=== Begin Enclosure ===

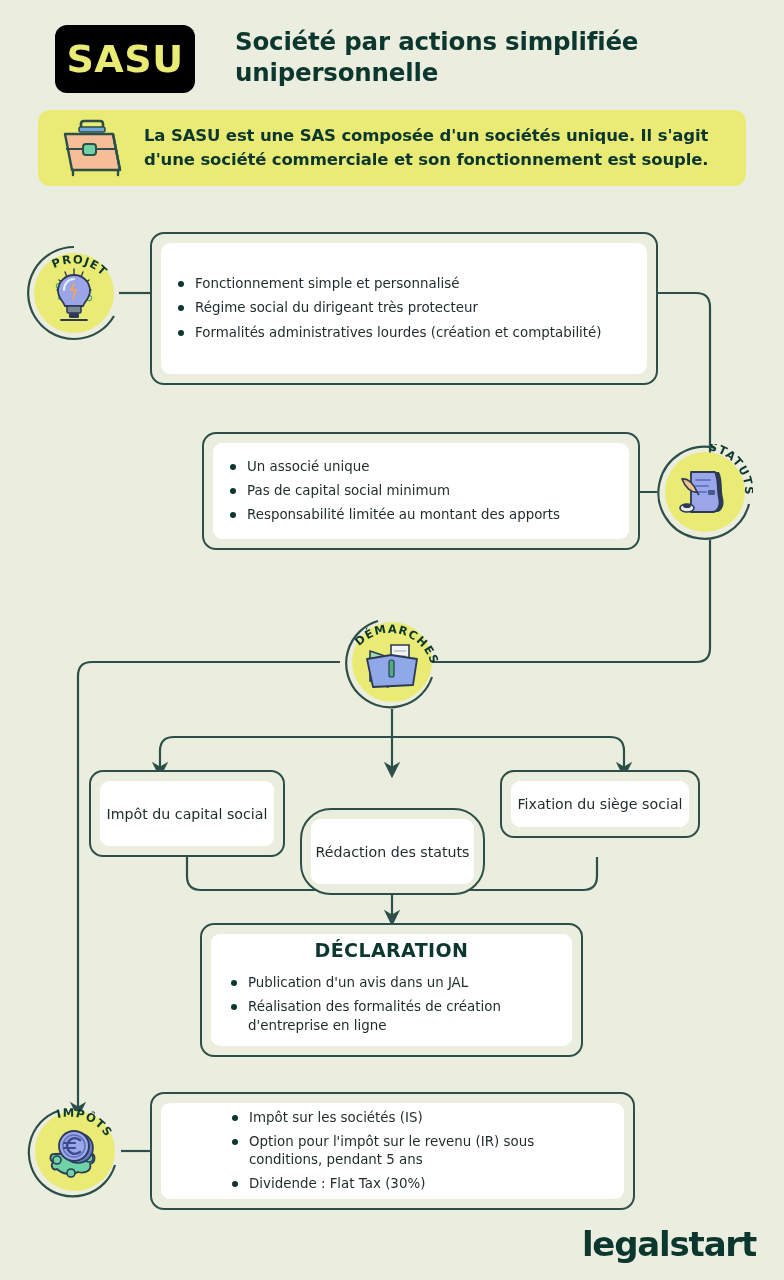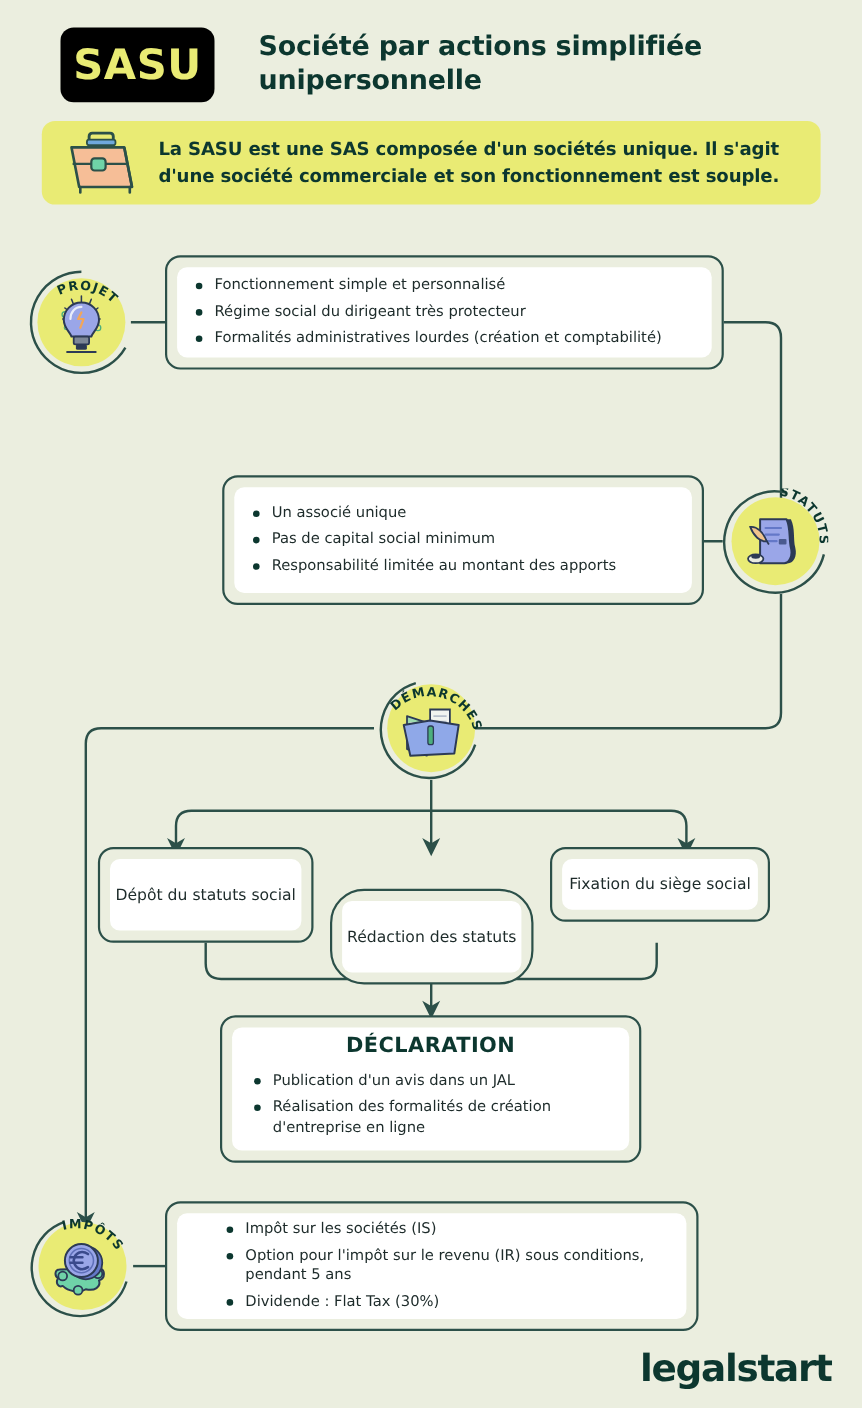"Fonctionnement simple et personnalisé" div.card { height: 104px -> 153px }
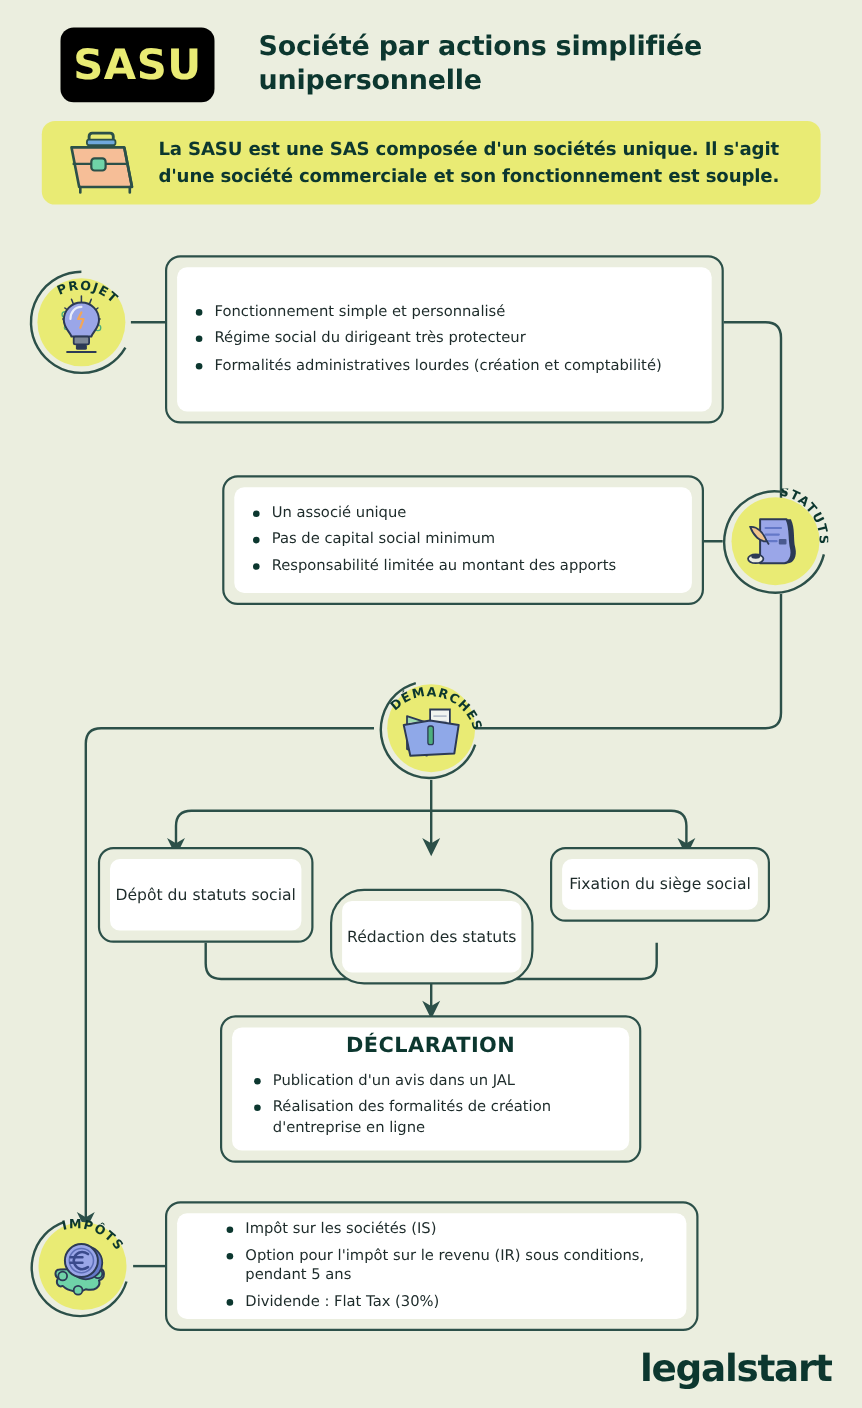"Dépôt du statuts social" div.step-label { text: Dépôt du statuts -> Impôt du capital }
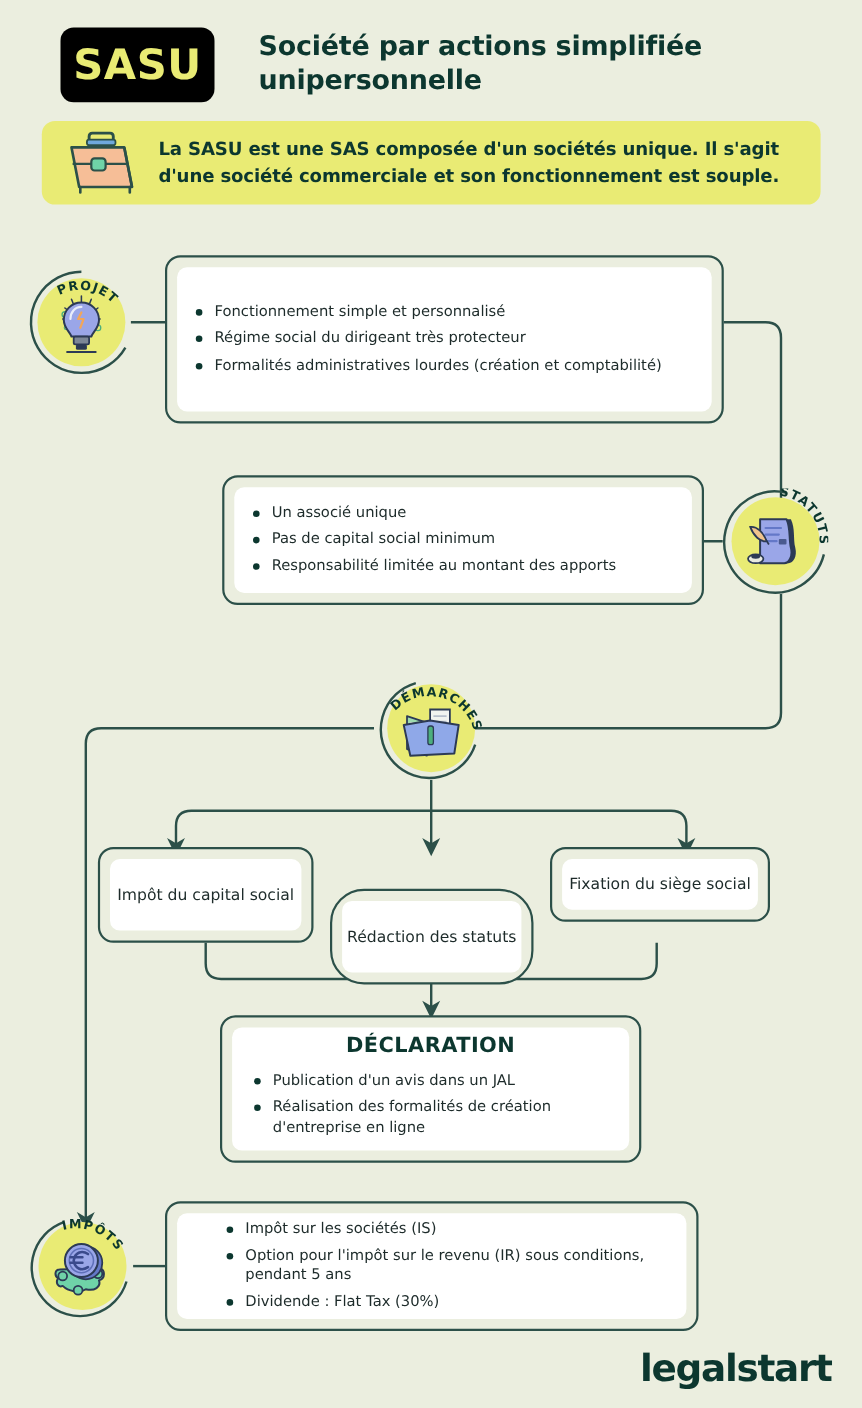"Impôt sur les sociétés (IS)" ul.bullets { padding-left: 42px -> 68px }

=== End Enclosure ===
=== Begin Enclosure ===

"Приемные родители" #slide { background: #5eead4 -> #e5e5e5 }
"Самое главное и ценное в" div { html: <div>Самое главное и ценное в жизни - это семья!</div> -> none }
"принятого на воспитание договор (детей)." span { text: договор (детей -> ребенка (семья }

=== End Enclosure ===
=== Begin Enclosure ===

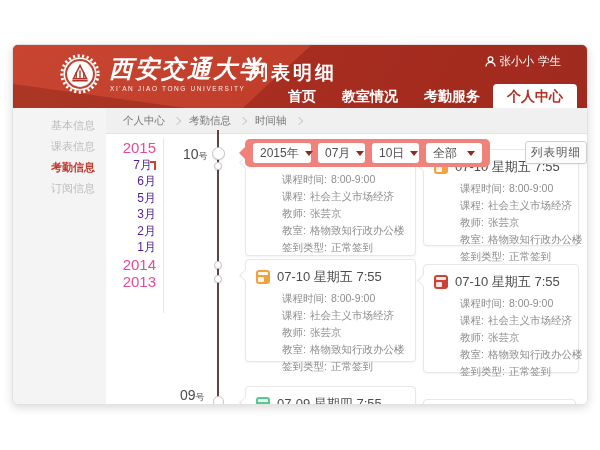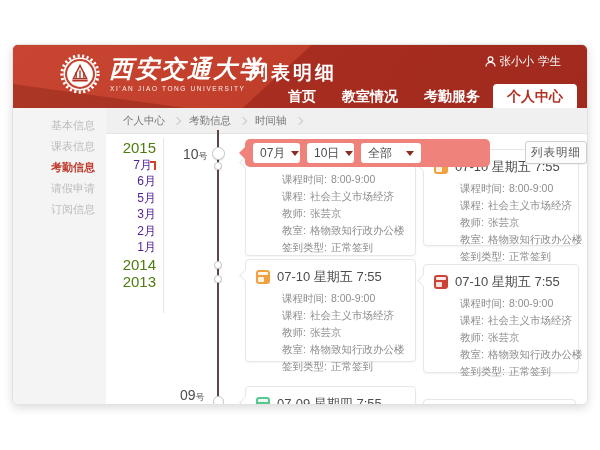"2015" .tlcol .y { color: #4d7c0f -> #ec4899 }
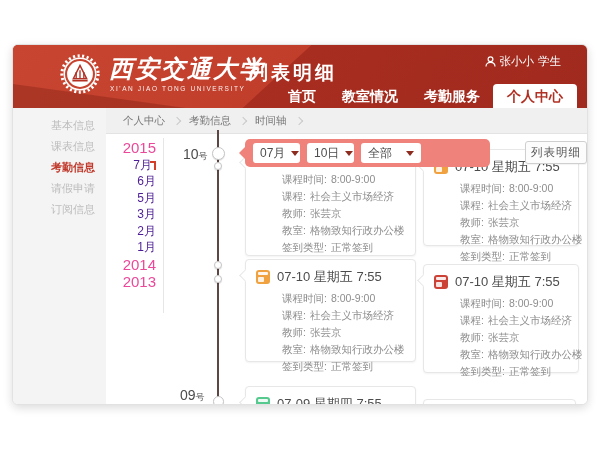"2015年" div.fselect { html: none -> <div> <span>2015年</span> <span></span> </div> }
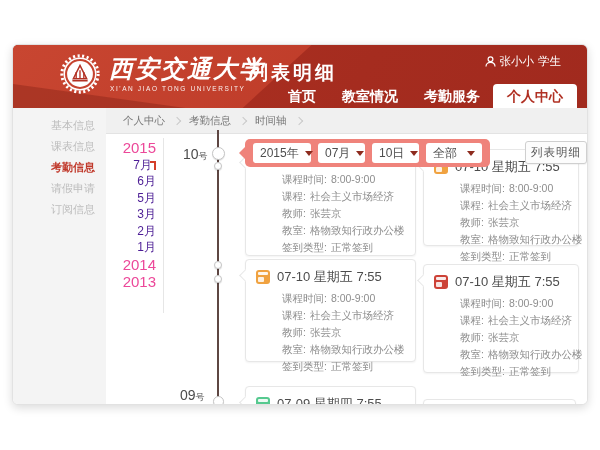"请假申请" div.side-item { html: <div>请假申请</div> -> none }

=== End Enclosure ===

Exercise description:
Please report how many lines of the listing contain the word "семья", and include nothing beyond that number.

Result:
2